Run the code below a few times. Notice how, each time, `rnorm()` produces a different random value. This is what we want any random number generator to do.


Exercise 2

But what happens if we want to reproduce the same "random" result again?

We can use set.seed() to make sure we get the same results again rather than different ones each time. Run the code a few times. Notice how we get the same 5 normally distributed numbers.


Linear Model

Let's create the following graph. The graph compares the predicted values for Sale_Price with the true values for Sale_Price. For more details, read the first part of Chapter 10.


# Objects needed throughout section

ames <- mutate(ames, 
               Sale_Price = log10(Sale_Price))

ames_split <- initial_split(ames, prob = 0.80)
ames_train <- training(ames_split)
ames_test  <-  testing(ames_split)

ames_rec <- 
  recipe(Sale_Price ~ Neighborhood + Gr_Liv_Area + Year_Built + Bldg_Type + 
           Latitude + Longitude, data = ames_train) %>%
  step_log(Gr_Liv_Area, base = 10) %>% 
  step_other(Neighborhood, threshold = 0.01) %>% 
  step_dummy(all_nominal()) %>% 
  step_interact( ~ Gr_Liv_Area:starts_with("Bldg_Type_"))
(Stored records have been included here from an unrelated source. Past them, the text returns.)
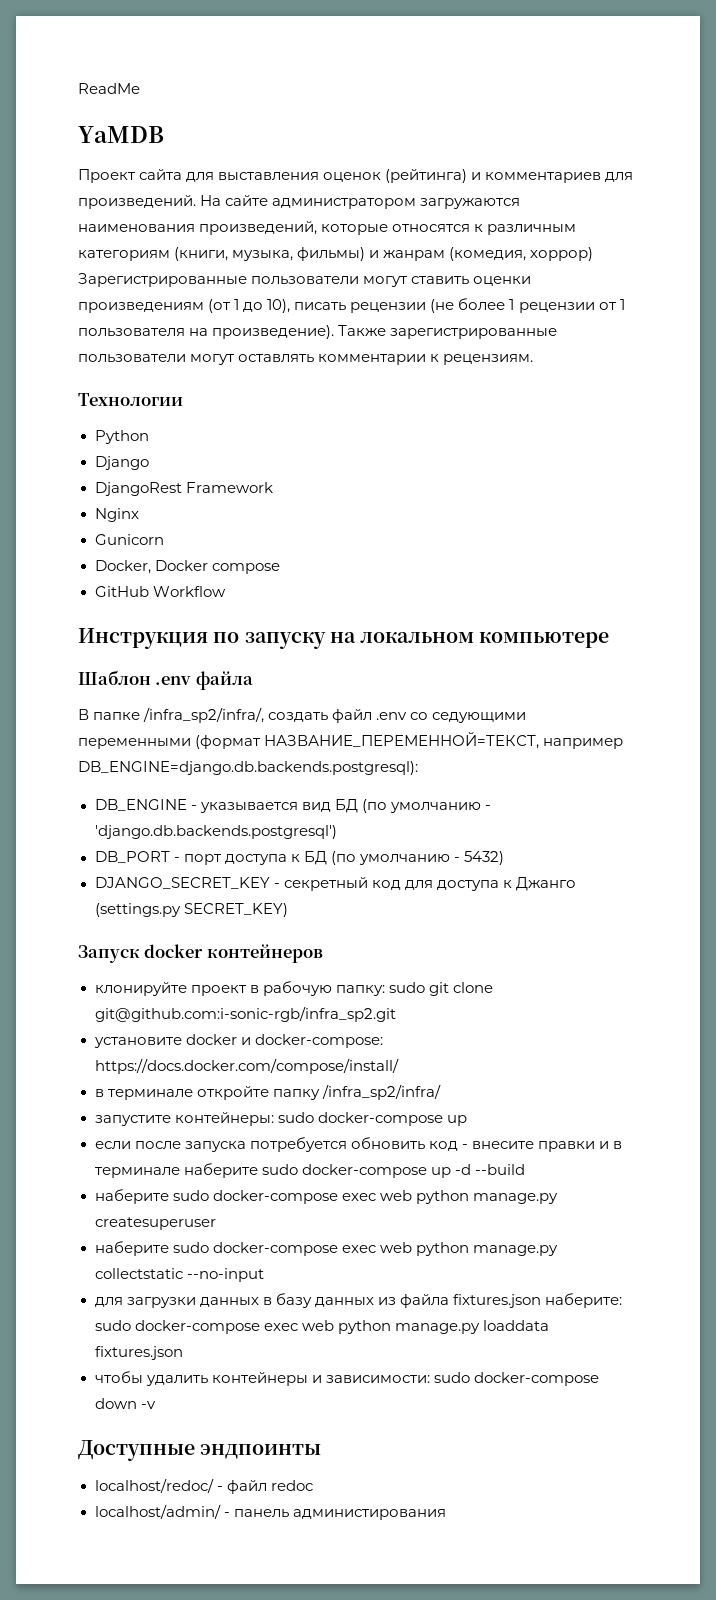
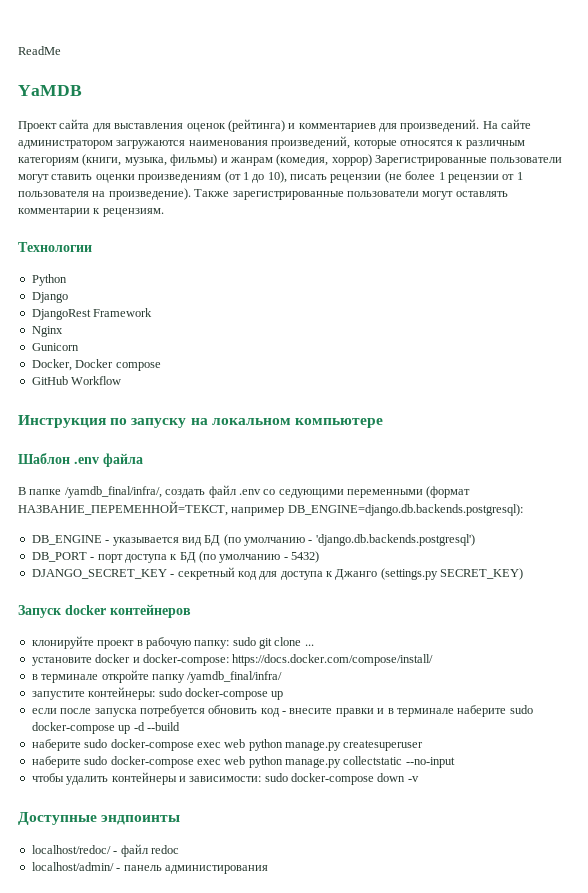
[143,707,265,723] /infra_sp2/infra/, -> [64,486,162,498] /yamdb_final/infra/,
[94,1006,396,1022] git@github.com:i-sonic-rgb/infra_sp2.git -> [304,644,314,646] ...
[321,1084,441,1100] /infra_sp2/infra/ -> [187,671,283,683] /yamdb_final/infra/
[94,1293,622,1308] [94,1320,549,1334] [94,1346,183,1360] // для загрузки данных в базу данных из файла fixtures.json наберите: sudo docker-compose exec web python manage.py loaddata fixtures.json -> (455, 762) none

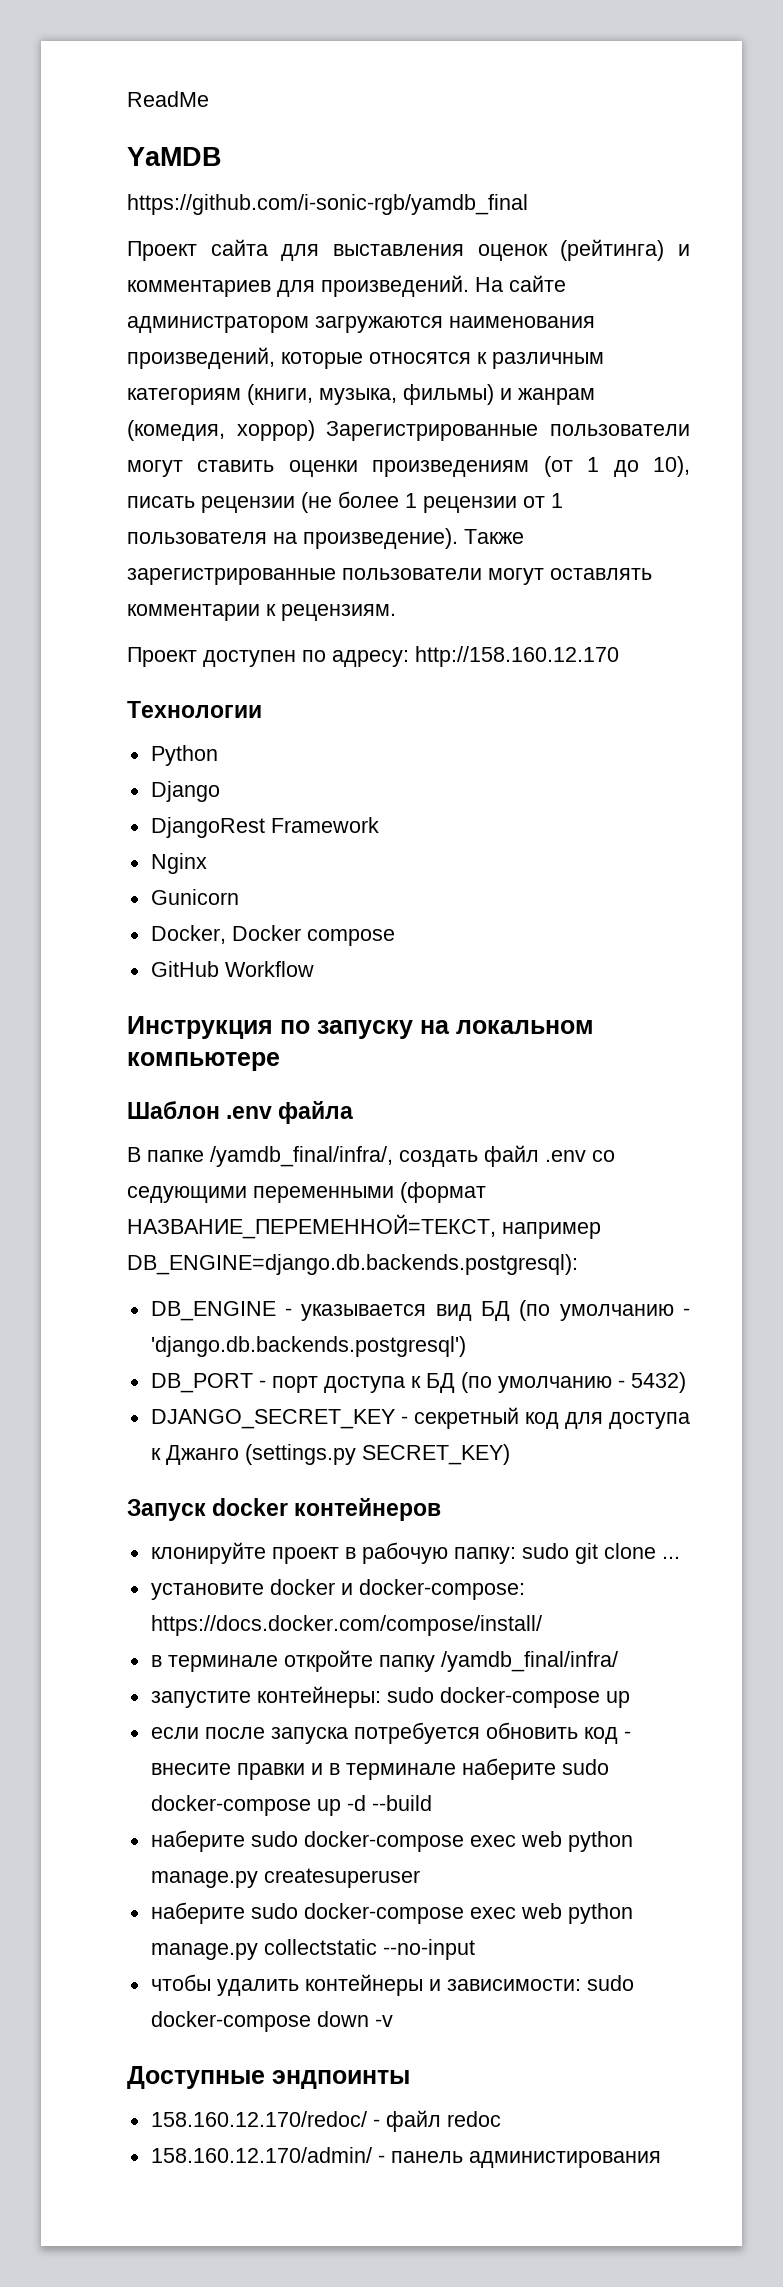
(82, 90) none -> [127,194,528,215] // https://github.com/i-sonic-rgb/yamdb_final
(164, 212) none -> [127,646,619,667] // Проект доступен по адресу: http://158.160.12.170
[31,845,111,854] localhost/redoc/ -> [150,2111,367,2127] 158.160.12.170/redoc/
[31,862,114,871] localhost/admin/ -> [150,2147,372,2163] 158.160.12.170/admin/

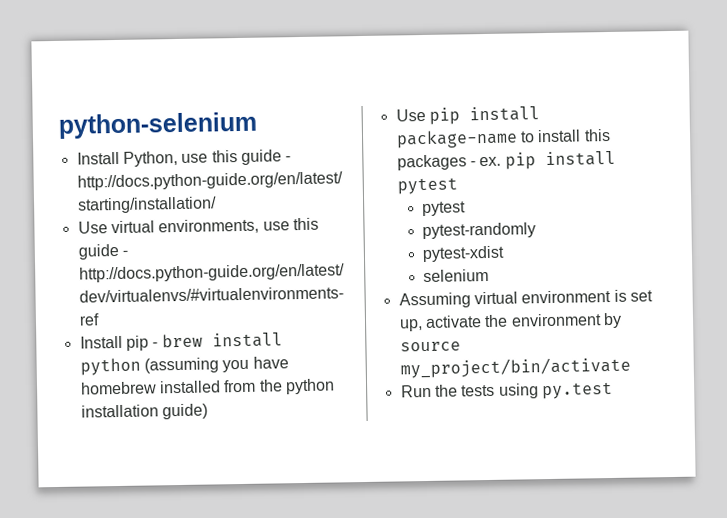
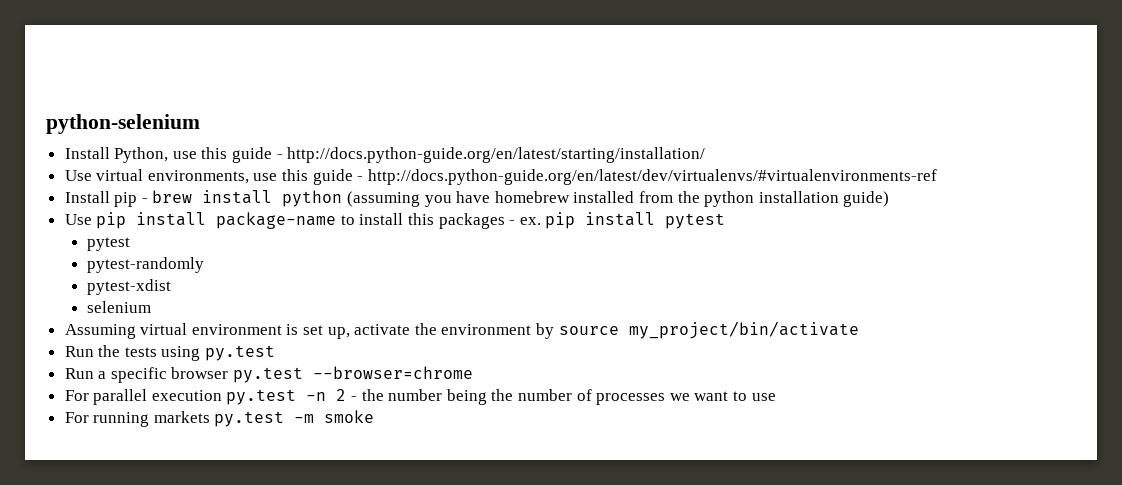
(613, 390) none -> [64,366,474,383] [64,389,776,405] [64,410,375,427] // Run a specific browser py.test --browser=chrome // For parallel execution py.test -n 2 - the number being the number of processes we want to use // For running markets py.test -m smoke

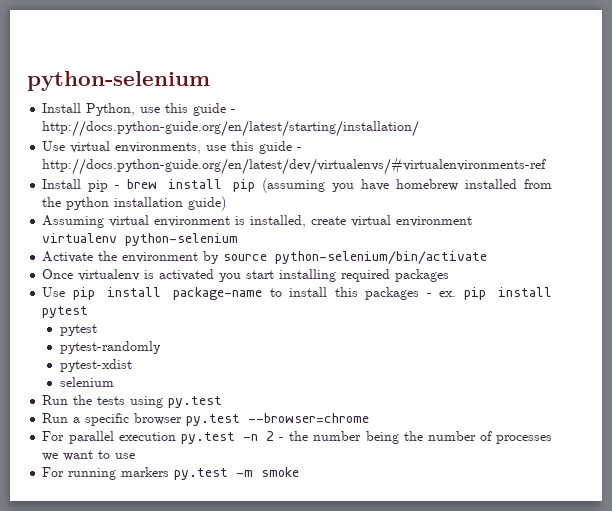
[282,190,343,207] python -> [233,179,256,192] pip
(890, 199) none -> [42,215,473,228] [42,233,239,246] [42,251,488,264] [42,269,450,282] // Assuming virtual environment is installed, create virtual environment virtualenv python-selenium // Activate the environment by source python-selenium/bin/activate // Once virtualenv is activated you start installing required packages
[64,321,859,339] // Assuming virtual environment is set up, activate the environment by source my_project/bin/activate -> (114, 382) none
[153,411,210,423] markets -> [121,467,170,477] markers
lm_model <- linear_reg() %>% set_engine("lm")

lm_wflow <- 
  workflow() %>% 
  add_model(lm_model) %>% 

lm_fit <- fit(lm_wflow, ames_train)

ames_res_lm <- predict(lm_fit, 
                         new_data = ames_test) %>% 
                         bind_cols(ames_test %>% select(Sale_Price))
sec_1 <- ames_res_lm %>% 
        ggplot(aes(x = Sale_Price, y = .pred)) + 
        geom_abline(lty = 2) + 
        geom_point(alpha = 0.5) + 
        labs(title= "Predicted vs Truth",
             subtitle = "Comparing the predicted values of Sale_Price with the true values",
             y = "Predicted Sale Price (log10)", 
             x = "Sale Price (log10)") +


Exercise 1

ames is a data set which is part of the collection of tidymodels packages. Let's replace ames with a new object with the same name. In this new object, we want to make the outcome variable Sale_Price log-transformed. (We do this so no houses will be predicted to have negative prices). Use mutate to do this, setting Sale_Price to equal log10(Sale_Price).

 ames <- ames %>% 
  mutate(Sale_Price = ...)

Exercise 2

Great. Now use set.seed() with the argument 123 to make sure our results can be reproduced later.


Exercise 3

Let's create an object named ames_split. To do so, use initial_split(). The first argument should be ames. Also set prob to .80.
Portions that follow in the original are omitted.